# About this task
From the line with "[56,67,72,77] 15. -> [102,100,118,113] ☑" to the line with "[651,438,1066,453] // cd", retype every line exactly, including those two, and leave out the rest of the data below.

-- Provided records follows --

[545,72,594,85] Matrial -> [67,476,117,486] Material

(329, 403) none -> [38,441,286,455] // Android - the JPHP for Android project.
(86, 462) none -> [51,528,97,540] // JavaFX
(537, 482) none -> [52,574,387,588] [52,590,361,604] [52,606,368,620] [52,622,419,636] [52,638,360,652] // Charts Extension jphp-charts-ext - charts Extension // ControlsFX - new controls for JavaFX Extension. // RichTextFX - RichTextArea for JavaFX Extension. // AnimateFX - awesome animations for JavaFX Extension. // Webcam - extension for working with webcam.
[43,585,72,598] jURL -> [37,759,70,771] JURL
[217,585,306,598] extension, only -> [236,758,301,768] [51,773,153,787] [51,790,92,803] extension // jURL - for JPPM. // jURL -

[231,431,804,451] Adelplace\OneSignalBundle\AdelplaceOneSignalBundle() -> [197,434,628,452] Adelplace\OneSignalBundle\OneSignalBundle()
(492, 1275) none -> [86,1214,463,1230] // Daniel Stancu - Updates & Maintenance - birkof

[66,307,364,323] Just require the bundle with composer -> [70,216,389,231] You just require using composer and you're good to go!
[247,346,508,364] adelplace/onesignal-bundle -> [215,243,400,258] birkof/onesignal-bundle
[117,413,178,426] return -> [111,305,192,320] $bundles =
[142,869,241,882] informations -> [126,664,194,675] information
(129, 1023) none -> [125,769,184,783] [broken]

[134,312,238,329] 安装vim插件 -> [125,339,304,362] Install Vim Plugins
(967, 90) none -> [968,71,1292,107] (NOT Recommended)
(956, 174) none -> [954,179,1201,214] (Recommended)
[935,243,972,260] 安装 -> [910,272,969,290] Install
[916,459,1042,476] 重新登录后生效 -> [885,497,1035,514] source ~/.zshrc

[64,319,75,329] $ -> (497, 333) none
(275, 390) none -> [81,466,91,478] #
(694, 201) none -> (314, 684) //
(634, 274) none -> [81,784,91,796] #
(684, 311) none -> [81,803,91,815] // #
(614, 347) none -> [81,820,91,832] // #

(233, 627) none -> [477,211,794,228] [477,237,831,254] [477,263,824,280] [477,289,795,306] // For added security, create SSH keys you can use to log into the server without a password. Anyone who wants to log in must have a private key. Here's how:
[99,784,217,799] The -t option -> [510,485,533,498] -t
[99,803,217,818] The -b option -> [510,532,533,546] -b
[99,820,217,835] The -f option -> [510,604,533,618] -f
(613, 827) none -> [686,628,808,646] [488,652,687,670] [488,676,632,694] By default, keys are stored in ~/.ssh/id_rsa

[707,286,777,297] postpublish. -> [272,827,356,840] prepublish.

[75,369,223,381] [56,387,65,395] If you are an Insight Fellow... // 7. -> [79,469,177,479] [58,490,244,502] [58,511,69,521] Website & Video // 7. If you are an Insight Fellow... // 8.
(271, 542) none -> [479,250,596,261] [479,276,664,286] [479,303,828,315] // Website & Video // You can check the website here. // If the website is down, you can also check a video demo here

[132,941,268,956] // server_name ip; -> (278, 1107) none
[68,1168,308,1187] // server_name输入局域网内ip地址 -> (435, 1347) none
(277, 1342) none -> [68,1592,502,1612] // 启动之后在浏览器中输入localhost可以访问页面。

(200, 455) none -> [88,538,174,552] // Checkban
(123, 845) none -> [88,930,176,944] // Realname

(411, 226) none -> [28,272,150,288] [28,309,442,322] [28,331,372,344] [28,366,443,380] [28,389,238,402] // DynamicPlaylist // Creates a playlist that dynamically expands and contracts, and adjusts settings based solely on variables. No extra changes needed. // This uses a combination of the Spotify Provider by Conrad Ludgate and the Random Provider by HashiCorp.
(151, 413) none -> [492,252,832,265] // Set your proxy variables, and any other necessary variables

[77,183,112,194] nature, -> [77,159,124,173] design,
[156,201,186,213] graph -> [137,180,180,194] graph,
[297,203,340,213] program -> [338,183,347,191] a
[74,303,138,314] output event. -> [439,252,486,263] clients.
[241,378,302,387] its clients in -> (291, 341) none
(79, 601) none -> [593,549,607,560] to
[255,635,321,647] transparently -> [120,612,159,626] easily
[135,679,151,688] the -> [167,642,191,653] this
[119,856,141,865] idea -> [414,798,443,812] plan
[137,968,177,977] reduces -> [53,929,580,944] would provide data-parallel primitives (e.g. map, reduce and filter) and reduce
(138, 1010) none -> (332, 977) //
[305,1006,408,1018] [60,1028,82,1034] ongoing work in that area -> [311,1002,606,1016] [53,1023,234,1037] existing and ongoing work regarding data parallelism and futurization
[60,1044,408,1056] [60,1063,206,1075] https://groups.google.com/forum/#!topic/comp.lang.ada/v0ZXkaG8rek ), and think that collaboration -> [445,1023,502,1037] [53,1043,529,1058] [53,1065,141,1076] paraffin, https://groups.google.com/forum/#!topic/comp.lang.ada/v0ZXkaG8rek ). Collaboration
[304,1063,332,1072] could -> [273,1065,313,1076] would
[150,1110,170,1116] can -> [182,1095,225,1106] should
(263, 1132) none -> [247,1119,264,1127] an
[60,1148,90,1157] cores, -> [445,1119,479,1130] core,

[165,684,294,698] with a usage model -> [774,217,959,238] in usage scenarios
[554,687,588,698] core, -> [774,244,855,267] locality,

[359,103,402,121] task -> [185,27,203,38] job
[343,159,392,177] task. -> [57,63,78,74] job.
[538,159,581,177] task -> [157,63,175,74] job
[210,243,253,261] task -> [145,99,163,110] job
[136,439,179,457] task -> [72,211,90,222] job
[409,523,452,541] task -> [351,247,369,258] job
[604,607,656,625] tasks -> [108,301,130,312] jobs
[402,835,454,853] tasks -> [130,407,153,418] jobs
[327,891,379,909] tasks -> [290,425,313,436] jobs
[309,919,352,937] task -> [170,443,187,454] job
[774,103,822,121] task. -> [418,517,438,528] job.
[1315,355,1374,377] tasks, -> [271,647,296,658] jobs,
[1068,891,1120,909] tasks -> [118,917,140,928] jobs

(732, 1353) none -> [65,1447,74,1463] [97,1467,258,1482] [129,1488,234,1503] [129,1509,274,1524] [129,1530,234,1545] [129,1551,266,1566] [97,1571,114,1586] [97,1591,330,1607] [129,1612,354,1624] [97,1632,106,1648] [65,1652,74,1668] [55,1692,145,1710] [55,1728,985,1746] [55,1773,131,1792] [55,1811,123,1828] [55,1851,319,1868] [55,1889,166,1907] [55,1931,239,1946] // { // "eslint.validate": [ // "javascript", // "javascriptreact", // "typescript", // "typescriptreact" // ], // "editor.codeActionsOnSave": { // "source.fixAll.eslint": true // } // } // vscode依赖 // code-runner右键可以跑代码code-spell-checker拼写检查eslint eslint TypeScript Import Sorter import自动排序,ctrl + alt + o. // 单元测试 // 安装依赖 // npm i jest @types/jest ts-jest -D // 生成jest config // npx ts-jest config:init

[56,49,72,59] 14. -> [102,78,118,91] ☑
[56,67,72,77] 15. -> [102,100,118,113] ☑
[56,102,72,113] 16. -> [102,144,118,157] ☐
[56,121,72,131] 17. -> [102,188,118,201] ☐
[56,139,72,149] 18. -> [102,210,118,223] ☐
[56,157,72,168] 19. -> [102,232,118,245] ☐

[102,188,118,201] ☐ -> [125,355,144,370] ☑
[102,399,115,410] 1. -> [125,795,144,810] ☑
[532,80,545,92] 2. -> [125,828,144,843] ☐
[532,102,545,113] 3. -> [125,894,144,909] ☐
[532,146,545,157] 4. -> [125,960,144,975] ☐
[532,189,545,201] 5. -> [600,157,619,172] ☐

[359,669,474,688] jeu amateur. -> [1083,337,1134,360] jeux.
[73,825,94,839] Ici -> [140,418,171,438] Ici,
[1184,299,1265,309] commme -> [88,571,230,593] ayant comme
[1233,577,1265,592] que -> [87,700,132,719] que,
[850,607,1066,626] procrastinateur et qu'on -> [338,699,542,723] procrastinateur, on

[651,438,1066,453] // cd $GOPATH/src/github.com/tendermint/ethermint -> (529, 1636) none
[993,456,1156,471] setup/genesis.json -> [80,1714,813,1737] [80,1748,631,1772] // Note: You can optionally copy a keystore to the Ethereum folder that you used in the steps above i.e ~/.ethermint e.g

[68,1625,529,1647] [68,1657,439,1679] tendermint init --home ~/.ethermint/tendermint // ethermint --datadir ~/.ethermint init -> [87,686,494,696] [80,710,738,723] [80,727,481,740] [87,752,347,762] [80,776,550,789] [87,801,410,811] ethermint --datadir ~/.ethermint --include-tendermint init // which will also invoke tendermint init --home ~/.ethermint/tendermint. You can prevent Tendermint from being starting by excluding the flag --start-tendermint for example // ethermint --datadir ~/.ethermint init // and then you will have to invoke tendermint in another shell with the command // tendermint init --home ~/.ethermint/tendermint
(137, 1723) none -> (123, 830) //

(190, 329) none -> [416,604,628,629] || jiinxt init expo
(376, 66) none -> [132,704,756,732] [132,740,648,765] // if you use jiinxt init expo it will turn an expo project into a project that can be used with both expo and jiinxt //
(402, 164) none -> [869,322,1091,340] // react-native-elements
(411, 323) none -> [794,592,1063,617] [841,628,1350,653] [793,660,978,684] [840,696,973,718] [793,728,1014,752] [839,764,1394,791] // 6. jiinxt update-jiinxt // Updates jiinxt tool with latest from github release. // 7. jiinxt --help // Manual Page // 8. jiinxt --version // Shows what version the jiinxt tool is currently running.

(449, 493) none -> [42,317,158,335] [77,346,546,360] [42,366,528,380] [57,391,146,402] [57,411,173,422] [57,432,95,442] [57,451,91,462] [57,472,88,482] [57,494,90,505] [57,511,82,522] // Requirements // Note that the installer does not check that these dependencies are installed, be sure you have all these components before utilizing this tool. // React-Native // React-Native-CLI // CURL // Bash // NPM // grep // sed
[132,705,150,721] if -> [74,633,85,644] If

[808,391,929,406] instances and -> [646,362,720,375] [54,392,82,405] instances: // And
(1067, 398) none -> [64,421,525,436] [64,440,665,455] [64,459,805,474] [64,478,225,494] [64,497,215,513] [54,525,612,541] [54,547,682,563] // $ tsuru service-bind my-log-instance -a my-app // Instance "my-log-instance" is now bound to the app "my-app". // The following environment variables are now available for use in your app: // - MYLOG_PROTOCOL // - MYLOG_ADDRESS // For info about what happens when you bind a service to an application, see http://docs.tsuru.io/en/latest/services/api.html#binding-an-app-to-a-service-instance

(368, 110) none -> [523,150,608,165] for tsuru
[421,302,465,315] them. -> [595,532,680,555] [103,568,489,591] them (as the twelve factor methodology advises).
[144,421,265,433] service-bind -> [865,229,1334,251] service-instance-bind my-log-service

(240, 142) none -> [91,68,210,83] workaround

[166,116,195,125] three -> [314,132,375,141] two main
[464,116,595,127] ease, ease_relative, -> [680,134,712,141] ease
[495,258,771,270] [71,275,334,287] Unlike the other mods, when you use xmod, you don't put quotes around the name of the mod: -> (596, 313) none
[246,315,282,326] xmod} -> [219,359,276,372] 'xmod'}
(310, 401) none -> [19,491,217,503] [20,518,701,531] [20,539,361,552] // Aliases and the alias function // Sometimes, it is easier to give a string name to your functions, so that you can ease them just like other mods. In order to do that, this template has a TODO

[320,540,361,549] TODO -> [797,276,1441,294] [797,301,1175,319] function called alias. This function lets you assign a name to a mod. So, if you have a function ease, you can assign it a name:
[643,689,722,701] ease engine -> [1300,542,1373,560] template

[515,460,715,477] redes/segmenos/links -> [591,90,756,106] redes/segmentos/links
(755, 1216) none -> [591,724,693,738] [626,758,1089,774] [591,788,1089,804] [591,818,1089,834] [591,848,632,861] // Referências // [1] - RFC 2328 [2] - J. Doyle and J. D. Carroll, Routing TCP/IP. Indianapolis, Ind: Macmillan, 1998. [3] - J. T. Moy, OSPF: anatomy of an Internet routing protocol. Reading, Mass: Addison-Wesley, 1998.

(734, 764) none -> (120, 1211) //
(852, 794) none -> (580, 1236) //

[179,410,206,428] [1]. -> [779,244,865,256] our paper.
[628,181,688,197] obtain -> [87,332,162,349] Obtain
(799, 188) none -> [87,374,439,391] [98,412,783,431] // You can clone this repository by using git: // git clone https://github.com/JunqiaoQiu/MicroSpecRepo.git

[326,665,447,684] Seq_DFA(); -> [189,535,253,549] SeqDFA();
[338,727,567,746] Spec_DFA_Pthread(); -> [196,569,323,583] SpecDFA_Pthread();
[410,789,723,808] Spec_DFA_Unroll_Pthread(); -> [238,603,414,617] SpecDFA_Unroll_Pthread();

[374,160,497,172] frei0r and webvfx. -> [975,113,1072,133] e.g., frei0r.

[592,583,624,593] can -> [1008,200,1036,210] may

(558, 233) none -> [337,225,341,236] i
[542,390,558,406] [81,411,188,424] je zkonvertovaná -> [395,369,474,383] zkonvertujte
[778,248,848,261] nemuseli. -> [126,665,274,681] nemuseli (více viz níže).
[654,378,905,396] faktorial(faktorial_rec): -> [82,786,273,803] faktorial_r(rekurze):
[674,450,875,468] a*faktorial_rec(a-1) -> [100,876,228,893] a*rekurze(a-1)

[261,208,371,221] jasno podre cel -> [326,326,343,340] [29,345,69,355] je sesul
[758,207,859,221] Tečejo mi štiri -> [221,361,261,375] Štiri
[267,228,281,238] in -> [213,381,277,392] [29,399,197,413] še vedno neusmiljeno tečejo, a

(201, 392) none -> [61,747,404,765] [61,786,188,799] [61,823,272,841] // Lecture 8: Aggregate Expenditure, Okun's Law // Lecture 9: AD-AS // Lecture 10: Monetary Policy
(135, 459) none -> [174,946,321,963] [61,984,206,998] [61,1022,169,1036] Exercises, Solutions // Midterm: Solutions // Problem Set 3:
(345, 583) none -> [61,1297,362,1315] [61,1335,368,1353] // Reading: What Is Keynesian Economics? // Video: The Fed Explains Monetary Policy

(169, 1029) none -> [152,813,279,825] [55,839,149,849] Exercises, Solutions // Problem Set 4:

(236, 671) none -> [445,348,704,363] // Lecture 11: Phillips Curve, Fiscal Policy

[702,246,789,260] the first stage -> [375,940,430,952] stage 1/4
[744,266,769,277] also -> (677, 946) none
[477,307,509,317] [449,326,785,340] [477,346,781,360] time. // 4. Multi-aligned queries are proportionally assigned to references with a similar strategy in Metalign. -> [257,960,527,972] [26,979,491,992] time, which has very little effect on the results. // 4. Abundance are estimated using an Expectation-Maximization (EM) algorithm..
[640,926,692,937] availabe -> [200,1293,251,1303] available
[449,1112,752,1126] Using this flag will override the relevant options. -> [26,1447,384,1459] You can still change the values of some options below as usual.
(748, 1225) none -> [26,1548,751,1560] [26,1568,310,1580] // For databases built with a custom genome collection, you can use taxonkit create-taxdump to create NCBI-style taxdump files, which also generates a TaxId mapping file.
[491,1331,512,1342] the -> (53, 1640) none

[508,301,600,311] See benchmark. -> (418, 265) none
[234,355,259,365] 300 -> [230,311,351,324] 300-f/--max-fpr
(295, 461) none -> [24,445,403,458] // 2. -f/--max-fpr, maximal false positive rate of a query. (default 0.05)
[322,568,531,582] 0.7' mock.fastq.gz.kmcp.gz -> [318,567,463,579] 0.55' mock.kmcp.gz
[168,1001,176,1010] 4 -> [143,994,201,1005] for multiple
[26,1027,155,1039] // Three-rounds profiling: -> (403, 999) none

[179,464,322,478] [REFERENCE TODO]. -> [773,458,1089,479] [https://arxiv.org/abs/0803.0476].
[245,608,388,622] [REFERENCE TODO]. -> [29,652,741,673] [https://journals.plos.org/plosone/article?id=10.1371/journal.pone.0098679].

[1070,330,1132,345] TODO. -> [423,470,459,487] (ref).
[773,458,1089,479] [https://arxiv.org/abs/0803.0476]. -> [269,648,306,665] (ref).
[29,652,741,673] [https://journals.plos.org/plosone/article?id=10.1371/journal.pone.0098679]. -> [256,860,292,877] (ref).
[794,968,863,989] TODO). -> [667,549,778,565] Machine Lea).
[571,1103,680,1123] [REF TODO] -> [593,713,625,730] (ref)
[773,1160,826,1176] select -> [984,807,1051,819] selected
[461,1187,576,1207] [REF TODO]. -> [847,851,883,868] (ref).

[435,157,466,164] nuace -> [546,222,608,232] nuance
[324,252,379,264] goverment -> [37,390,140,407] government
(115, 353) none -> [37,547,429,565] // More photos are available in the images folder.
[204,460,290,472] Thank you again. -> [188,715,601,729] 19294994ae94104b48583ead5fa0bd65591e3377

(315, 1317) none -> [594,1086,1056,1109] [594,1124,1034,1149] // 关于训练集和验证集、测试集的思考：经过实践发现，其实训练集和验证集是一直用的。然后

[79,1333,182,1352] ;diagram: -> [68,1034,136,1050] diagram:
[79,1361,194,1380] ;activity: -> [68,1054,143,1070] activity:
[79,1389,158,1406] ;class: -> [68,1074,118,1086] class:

-- Provided records concluded --

# Exercise solution
[56,67,72,77] 15. -> [102,100,118,113] ☑
[56,102,72,113] 16. -> [102,144,118,157] ☐
[56,121,72,131] 17. -> [102,188,118,201] ☐
[56,139,72,149] 18. -> [102,210,118,223] ☐
[56,157,72,168] 19. -> [102,232,118,245] ☐

[102,188,118,201] ☐ -> [125,355,144,370] ☑
[102,399,115,410] 1. -> [125,795,144,810] ☑
[532,80,545,92] 2. -> [125,828,144,843] ☐
[532,102,545,113] 3. -> [125,894,144,909] ☐
[532,146,545,157] 4. -> [125,960,144,975] ☐
[532,189,545,201] 5. -> [600,157,619,172] ☐

[359,669,474,688] jeu amateur. -> [1083,337,1134,360] jeux.
[73,825,94,839] Ici -> [140,418,171,438] Ici,
[1184,299,1265,309] commme -> [88,571,230,593] ayant comme
[1233,577,1265,592] que -> [87,700,132,719] que,
[850,607,1066,626] procrastinateur et qu'on -> [338,699,542,723] procrastinateur, on

[651,438,1066,453] // cd $GOPATH/src/github.com/tendermint/ethermint -> (529, 1636) none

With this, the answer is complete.